Tardily the bellboy rolled up with his forklift, and that was scandalous, too: her one little zipper bag did not need a fuel-guzzling machine to carry it; she had toted it a kilometer at a time herself.

Sir Tam chuckled indulgently. “Aren’t we quaint? This great, rambling old ruin — that’s the Britishness of it, isn’t it? We’re great at backing a losing horse long past the point where anyone else would have chucked it in. Lucky for us we can afford it! Now, is there anything else you need to bring?”

“But truly, Sir Tam, a car is being sent to take me to the airport. It will be here any minute.”

“Here already, sweetie. I’m it. Our Government have provided me with a Concorde Three, and I’d just rattle around in it by myself. When I heard that a friend of God Menninger’s needed a lift I took the liberty of coming for you myself. You’ll like it. There’s plenty of room, and we’ll make New York in ninety minutes.”

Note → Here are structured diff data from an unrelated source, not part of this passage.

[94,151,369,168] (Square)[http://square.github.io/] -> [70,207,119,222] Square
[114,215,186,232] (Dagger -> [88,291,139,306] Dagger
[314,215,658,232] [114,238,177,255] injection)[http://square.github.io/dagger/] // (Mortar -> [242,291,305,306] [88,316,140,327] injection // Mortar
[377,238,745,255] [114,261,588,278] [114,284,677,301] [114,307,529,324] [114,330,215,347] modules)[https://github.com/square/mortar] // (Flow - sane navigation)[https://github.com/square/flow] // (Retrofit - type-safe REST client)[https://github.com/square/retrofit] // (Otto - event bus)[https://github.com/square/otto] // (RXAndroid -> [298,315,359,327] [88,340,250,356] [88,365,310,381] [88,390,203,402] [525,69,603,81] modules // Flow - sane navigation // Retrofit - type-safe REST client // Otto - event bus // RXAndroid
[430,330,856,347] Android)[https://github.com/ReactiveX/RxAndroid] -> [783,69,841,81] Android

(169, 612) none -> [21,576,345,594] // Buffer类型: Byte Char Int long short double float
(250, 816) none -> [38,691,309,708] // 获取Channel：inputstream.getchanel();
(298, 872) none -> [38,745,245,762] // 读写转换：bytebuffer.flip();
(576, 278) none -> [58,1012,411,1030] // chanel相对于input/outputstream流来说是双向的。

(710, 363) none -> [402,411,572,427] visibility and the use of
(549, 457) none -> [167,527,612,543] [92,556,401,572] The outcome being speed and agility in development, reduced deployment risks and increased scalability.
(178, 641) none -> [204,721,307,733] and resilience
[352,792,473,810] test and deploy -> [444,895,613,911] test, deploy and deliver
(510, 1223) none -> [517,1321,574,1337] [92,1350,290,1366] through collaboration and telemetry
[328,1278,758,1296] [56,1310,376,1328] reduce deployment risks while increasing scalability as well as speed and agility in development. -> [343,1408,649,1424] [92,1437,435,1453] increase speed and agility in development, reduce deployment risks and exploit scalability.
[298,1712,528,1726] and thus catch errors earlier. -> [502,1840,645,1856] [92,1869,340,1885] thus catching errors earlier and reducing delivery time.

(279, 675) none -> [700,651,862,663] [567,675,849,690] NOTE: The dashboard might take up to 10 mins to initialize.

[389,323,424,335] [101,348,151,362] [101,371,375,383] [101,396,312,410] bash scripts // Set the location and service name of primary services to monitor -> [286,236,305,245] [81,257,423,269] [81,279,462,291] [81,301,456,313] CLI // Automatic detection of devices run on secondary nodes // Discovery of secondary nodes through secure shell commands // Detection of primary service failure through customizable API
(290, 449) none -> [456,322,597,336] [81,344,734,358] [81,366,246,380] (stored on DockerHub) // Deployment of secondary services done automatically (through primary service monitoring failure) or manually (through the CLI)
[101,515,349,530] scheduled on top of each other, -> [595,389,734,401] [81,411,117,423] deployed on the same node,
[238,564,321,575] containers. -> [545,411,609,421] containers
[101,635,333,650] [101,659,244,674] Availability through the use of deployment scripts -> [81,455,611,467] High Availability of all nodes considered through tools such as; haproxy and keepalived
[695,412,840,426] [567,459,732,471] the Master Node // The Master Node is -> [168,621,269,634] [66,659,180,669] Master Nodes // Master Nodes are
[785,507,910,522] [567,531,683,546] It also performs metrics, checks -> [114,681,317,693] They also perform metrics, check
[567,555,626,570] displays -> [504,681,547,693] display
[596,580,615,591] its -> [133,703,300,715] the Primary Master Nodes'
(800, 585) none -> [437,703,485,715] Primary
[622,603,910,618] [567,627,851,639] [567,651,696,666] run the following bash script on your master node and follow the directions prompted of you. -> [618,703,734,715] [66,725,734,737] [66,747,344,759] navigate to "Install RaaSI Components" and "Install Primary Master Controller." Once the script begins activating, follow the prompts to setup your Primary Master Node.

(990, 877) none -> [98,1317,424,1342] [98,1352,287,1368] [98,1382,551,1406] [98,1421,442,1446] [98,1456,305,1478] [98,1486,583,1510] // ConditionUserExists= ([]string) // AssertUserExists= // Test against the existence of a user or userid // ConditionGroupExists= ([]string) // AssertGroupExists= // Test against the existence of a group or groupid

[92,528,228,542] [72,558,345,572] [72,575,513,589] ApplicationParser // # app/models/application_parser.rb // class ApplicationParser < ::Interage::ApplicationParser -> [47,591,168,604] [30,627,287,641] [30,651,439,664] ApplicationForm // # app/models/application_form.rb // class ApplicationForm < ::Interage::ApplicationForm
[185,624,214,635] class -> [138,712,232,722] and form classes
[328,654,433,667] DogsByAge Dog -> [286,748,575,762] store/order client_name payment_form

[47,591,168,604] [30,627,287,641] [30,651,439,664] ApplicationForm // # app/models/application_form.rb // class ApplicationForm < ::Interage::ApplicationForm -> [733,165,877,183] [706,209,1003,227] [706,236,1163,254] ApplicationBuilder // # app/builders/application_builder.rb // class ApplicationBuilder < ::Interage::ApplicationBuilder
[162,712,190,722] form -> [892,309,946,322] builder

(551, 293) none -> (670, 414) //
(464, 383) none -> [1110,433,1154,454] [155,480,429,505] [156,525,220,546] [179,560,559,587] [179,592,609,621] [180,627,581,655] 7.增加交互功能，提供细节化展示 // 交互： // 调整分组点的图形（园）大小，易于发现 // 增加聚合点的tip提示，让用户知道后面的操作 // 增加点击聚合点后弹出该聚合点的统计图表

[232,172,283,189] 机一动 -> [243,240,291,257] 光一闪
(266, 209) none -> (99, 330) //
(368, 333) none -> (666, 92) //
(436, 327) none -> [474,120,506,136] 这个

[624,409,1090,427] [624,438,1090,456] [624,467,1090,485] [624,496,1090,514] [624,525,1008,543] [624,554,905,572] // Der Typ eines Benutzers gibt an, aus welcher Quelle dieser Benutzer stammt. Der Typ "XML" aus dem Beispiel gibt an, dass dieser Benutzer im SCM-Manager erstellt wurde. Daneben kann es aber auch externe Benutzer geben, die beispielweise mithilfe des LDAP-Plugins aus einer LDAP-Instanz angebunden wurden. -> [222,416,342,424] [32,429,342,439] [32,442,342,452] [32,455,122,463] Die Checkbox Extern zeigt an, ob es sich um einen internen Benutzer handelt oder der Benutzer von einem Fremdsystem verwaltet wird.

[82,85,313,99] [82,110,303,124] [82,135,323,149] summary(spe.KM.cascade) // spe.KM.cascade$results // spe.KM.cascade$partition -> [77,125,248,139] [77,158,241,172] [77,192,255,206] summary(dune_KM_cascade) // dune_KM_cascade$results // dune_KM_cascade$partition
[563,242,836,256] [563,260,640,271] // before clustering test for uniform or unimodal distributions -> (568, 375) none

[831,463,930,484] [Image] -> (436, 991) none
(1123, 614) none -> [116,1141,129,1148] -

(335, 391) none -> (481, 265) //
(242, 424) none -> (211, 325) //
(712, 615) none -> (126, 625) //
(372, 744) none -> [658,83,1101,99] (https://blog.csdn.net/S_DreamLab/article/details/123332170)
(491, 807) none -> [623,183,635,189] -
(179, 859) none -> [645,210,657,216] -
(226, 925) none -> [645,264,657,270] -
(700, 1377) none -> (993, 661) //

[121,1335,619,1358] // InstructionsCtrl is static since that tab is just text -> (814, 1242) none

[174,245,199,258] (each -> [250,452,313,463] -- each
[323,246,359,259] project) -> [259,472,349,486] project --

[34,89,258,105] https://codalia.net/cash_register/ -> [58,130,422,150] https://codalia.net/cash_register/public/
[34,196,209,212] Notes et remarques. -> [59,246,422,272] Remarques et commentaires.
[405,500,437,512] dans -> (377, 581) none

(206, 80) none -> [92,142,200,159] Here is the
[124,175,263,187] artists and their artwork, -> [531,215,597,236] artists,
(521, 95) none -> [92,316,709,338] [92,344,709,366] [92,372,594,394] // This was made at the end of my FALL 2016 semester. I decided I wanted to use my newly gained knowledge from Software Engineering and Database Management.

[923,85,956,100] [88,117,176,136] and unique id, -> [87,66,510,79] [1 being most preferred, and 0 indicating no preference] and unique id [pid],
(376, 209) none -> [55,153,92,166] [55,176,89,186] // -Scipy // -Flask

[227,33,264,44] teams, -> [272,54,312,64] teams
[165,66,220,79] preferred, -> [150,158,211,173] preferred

Scandalous, scandalous! Of course the British could afford anything, ocean of oil under the North Sea, their octopus tendrils already grabbing at the Mid-Atlantic Ridge. But morally it was so wrong.

She had no chance to refuse. Sir Tam overcame all objections, and before she knew what was happening she was lifted gently by cherry picker into — dear God! — a supersonic hydro-jet.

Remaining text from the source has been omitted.